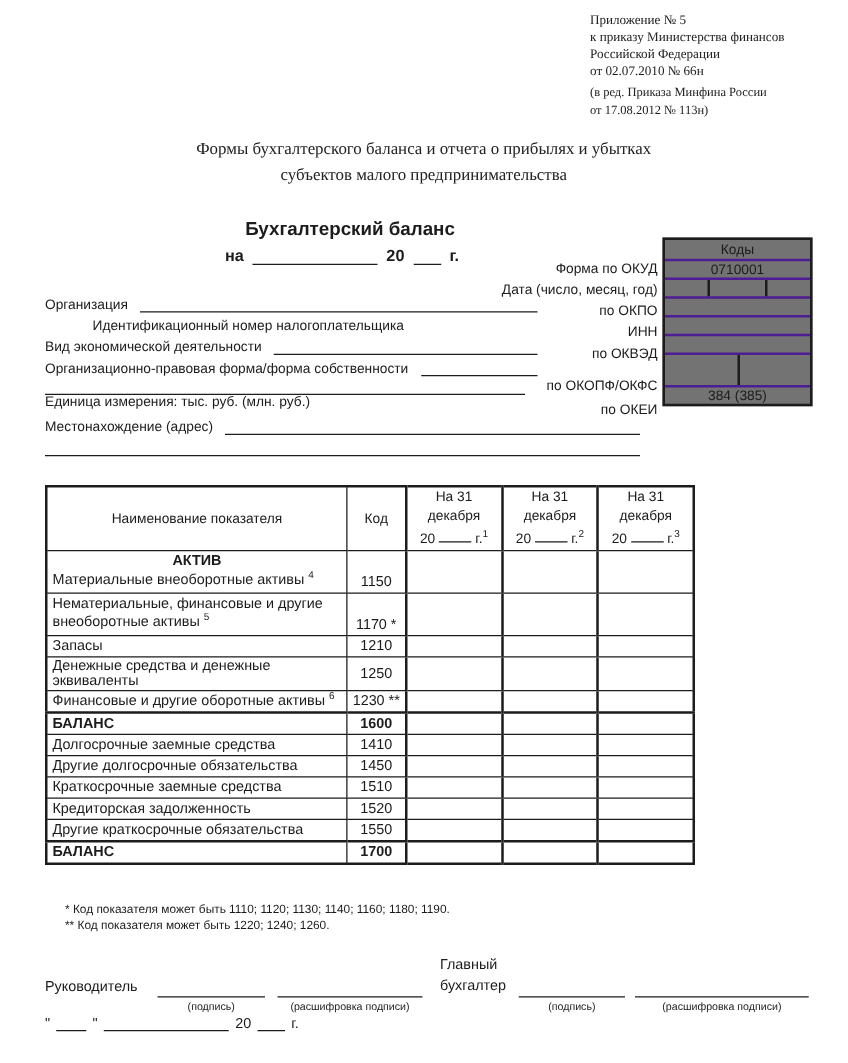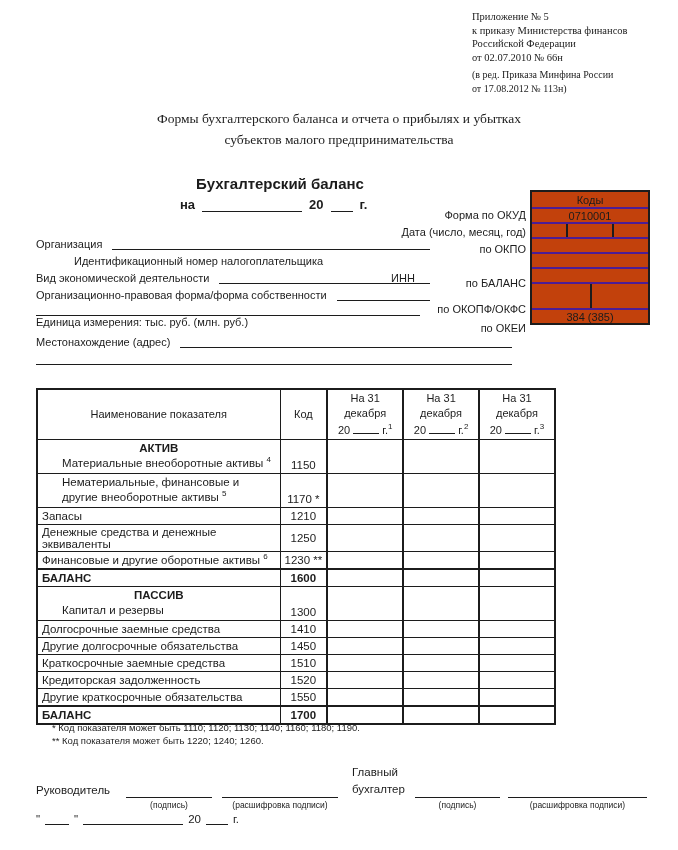--- a/index.html
+++ b/index.html
@@ -30,21 +30,21 @@
   }
   .title-line2 {
     position:absolute; left:180px; top:197px; display:flex; align-items:flex-end;
     gap:7px; font-weight:bold; font-size:13px;
   }
   .ul { display:inline-block; border-bottom:1.5px solid #1c1c1c; height:13px; }
   .w100 { width:100px; } .w22 { width:22px; } .w24 { width:24px; } .w26 { width:26px; }
   
   .rlabel { position:absolute; left:280px; width:246px; text-align:right; font-size:11px; white-space:nowrap; }
   
-  .codes-box { position:absolute; left:530px; top:190px; width:120px; border:2px solid #1c1c1c; background:#c2410c; }
+  .codes-box { position:absolute; left:530px; top:190px; width:120px; border:2px solid #1c1c1c; background:#737373; }
   .crow { height:15px; display:flex; align-items:center; justify-content:center; font-size:11px; border-top:2px solid #4c1d95; }
   .crow.first { border-top:none; }
   .crow.tall { height:26px; }
   .crow .ccell { height:100%; border-left:2px solid #1c1c1c; }
   .crow .ccell.first { border-left:none; }
   .c1 { width:34px; } .c2 { width:46px; } .c3 { width:36px; }
   .half { width:50%; }
   
   .fieldline { position:absolute; left:36px; display:flex; align-items:flex-end; font-size:11px; white-space:nowrap; }
   .fieldline .fill { flex:1; border-bottom:1.5px solid #1c1c1c; height:13px; margin-left:10px; }
@@ -55,21 +55,21 @@
     border-collapse:collapse; border:2px solid #1c1c1c; font-size:11.5px;
   }
   table.balance th, table.balance td { border:1px solid #1c1c1c; padding:1px 4px; }
   table.balance th { font-weight:normal; text-align:center; height:36px; font-size:11px; line-height:15px; }
   table.balance .cd { text-align:center; width:46px; white-space:nowrap; }
   table.balance .val, table.balance .val-h { border-left:2px solid #1c1c1c; width:88px; }
   table.balance tr.single td { height:17px; }
   table.balance tr.double td { height:32px; vertical-align:bottom; padding-bottom:2px; }
   table.balance tr.balrow td { height:18px; border-top:2px solid #1c1c1c; font-weight:bold; }
   .sec { font-weight:bold; text-align:center; line-height:15px; }
-  .nmline { line-height:15px;margin-left:20px; }
+  .nmline { line-height:15px; }
   sup { font-size:8px; vertical-align:super; line-height:0; }
   
   .footnotes { position:absolute; left:52px; top:721px; font-size:9.5px; line-height:13px; }
   
   .sig { position:absolute; font-size:11.5px; white-space:nowrap; }
   .sigline { position:absolute; border-bottom:1.5px solid #1c1c1c; height:1px; }
   .sigcap { position:absolute; font-size:8.5px; text-align:center; color:#222; }
   .dateline { position:absolute; left:36px; top:812px; display:flex; align-items:flex-end; gap:5px; font-size:11.5px; }
 </style>
 </head>
@@ -96,22 +96,22 @@
     <span>на</span>
     <span class="ul w100"></span>
     <span>20</span>
     <span class="ul w22"></span>
     <span>г.</span>
   </div>
 
   <div class="rlabel" style="top:209px;">Форма по ОКУД</div>
   <div class="rlabel" style="top:226px;">Дата (число, месяц, год)</div>
   <div class="rlabel" style="top:243px;">по ОКПО</div>
-  <div class="rlabel" style="top:272px;text-align:center;">ИНН</div>
-  <div class="rlabel" style="top:277px;">по БАЛАНС</div>
+  <div class="rlabel" style="top:260px;">ИНН</div>
+  <div class="rlabel" style="top:277px;">по ОКВЭД</div>
   <div class="rlabel" style="top:303px;">по ОКОПФ/ОКФС</div>
   <div class="rlabel" style="top:322px;">по ОКЕИ</div>
 
   <div class="codes-box">
     <div class="crow first">Коды</div>
     <div class="crow">0710001</div>
     <div class="crow">
       <span class="ccell first c1"></span>
       <span class="ccell c2"></span>
       <span class="ccell c3"></span>
@@ -218,30 +218,20 @@
         <td class="val"></td>
         <td class="val"></td>
       </tr>
       <tr class="balrow">
         <td>БАЛАНС</td>
         <td class="cd">1600</td>
         <td class="val"></td>
         <td class="val"></td>
         <td class="val"></td>
       </tr>
-      <tr class="double">
-        <td>
-          <div class="sec">ПАССИВ</div>
-          <div class="nmline">Капитал и резервы</div>
-        </td>
-        <td class="cd">1300</td>
-        <td class="val"></td>
-        <td class="val"></td>
-        <td class="val"></td>
-      </tr>
       <tr class="single">
         <td>Долгосрочные заемные средства</td>
         <td class="cd">1410</td>
         <td class="val"></td>
         <td class="val"></td>
         <td class="val"></td>
       </tr>
       <tr class="single">
         <td>Другие долгосрочные обязательства</td>
         <td class="cd">1450</td>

══════════════════════════════

Write out the whole listing above exactly, minus images.

#### [ANSWER SECTION]
--- a/index.html
+++ b/index.html
@@ -30,21 +30,21 @@
   }
   .title-line2 {
     position:absolute; left:180px; top:197px; display:flex; align-items:flex-end;
     gap:7px; font-weight:bold; font-size:13px;
   }
   .ul { display:inline-block; border-bottom:1.5px solid #1c1c1c; height:13px; }
   .w100 { width:100px; } .w22 { width:22px; } .w24 { width:24px; } .w26 { width:26px; }
   
   .rlabel { position:absolute; left:280px; width:246px; text-align:right; font-size:11px; white-space:nowrap; }
   
-  .codes-box { position:absolute; left:530px; top:190px; width:120px; border:2px solid #1c1c1c; background:#c2410c; }
+  .codes-box { position:absolute; left:530px; top:190px; width:120px; border:2px solid #1c1c1c; background:#737373; }
   .crow { height:15px; display:flex; align-items:center; justify-content:center; font-size:11px; border-top:2px solid #4c1d95; }
   .crow.first { border-top:none; }
   .crow.tall { height:26px; }
   .crow .ccell { height:100%; border-left:2px solid #1c1c1c; }
   .crow .ccell.first { border-left:none; }
   .c1 { width:34px; } .c2 { width:46px; } .c3 { width:36px; }
   .half { width:50%; }
   
   .fieldline { position:absolute; left:36px; display:flex; align-items:flex-end; font-size:11px; white-space:nowrap; }
   .fieldline .fill { flex:1; border-bottom:1.5px solid #1c1c1c; height:13px; margin-left:10px; }
@@ -55,21 +55,21 @@
     border-collapse:collapse; border:2px solid #1c1c1c; font-size:11.5px;
   }
   table.balance th, table.balance td { border:1px solid #1c1c1c; padding:1px 4px; }
   table.balance th { font-weight:normal; text-align:center; height:36px; font-size:11px; line-height:15px; }
   table.balance .cd { text-align:center; width:46px; white-space:nowrap; }
   table.balance .val, table.balance .val-h { border-left:2px solid #1c1c1c; width:88px; }
   table.balance tr.single td { height:17px; }
   table.balance tr.double td { height:32px; vertical-align:bottom; padding-bottom:2px; }
   table.balance tr.balrow td { height:18px; border-top:2px solid #1c1c1c; font-weight:bold; }
   .sec { font-weight:bold; text-align:center; line-height:15px; }
-  .nmline { line-height:15px;margin-left:20px; }
+  .nmline { line-height:15px; }
   sup { font-size:8px; vertical-align:super; line-height:0; }
   
   .footnotes { position:absolute; left:52px; top:721px; font-size:9.5px; line-height:13px; }
   
   .sig { position:absolute; font-size:11.5px; white-space:nowrap; }
   .sigline { position:absolute; border-bottom:1.5px solid #1c1c1c; height:1px; }
   .sigcap { position:absolute; font-size:8.5px; text-align:center; color:#222; }
   .dateline { position:absolute; left:36px; top:812px; display:flex; align-items:flex-end; gap:5px; font-size:11.5px; }
 </style>
 </head>
@@ -96,22 +96,22 @@
     <span>на</span>
     <span class="ul w100"></span>
     <span>20</span>
     <span class="ul w22"></span>
     <span>г.</span>
   </div>
 
   <div class="rlabel" style="top:209px;">Форма по ОКУД</div>
   <div class="rlabel" style="top:226px;">Дата (число, месяц, год)</div>
   <div class="rlabel" style="top:243px;">по ОКПО</div>
-  <div class="rlabel" style="top:272px;text-align:center;">ИНН</div>
-  <div class="rlabel" style="top:277px;">по БАЛАНС</div>
+  <div class="rlabel" style="top:260px;">ИНН</div>
+  <div class="rlabel" style="top:277px;">по ОКВЭД</div>
   <div class="rlabel" style="top:303px;">по ОКОПФ/ОКФС</div>
   <div class="rlabel" style="top:322px;">по ОКЕИ</div>
 
   <div class="codes-box">
     <div class="crow first">Коды</div>
     <div class="crow">0710001</div>
     <div class="crow">
       <span class="ccell first c1"></span>
       <span class="ccell c2"></span>
       <span class="ccell c3"></span>
@@ -218,30 +218,20 @@
         <td class="val"></td>
         <td class="val"></td>
       </tr>
       <tr class="balrow">
         <td>БАЛАНС</td>
         <td class="cd">1600</td>
         <td class="val"></td>
         <td class="val"></td>
         <td class="val"></td>
       </tr>
-      <tr class="double">
-        <td>
-          <div class="sec">ПАССИВ</div>
-          <div class="nmline">Капитал и резервы</div>
-        </td>
-        <td class="cd">1300</td>
-        <td class="val"></td>
-        <td class="val"></td>
-        <td class="val"></td>
-      </tr>
       <tr class="single">
         <td>Долгосрочные заемные средства</td>
         <td class="cd">1410</td>
         <td class="val"></td>
         <td class="val"></td>
         <td class="val"></td>
       </tr>
       <tr class="single">
         <td>Другие долгосрочные обязательства</td>
         <td class="cd">1450</td>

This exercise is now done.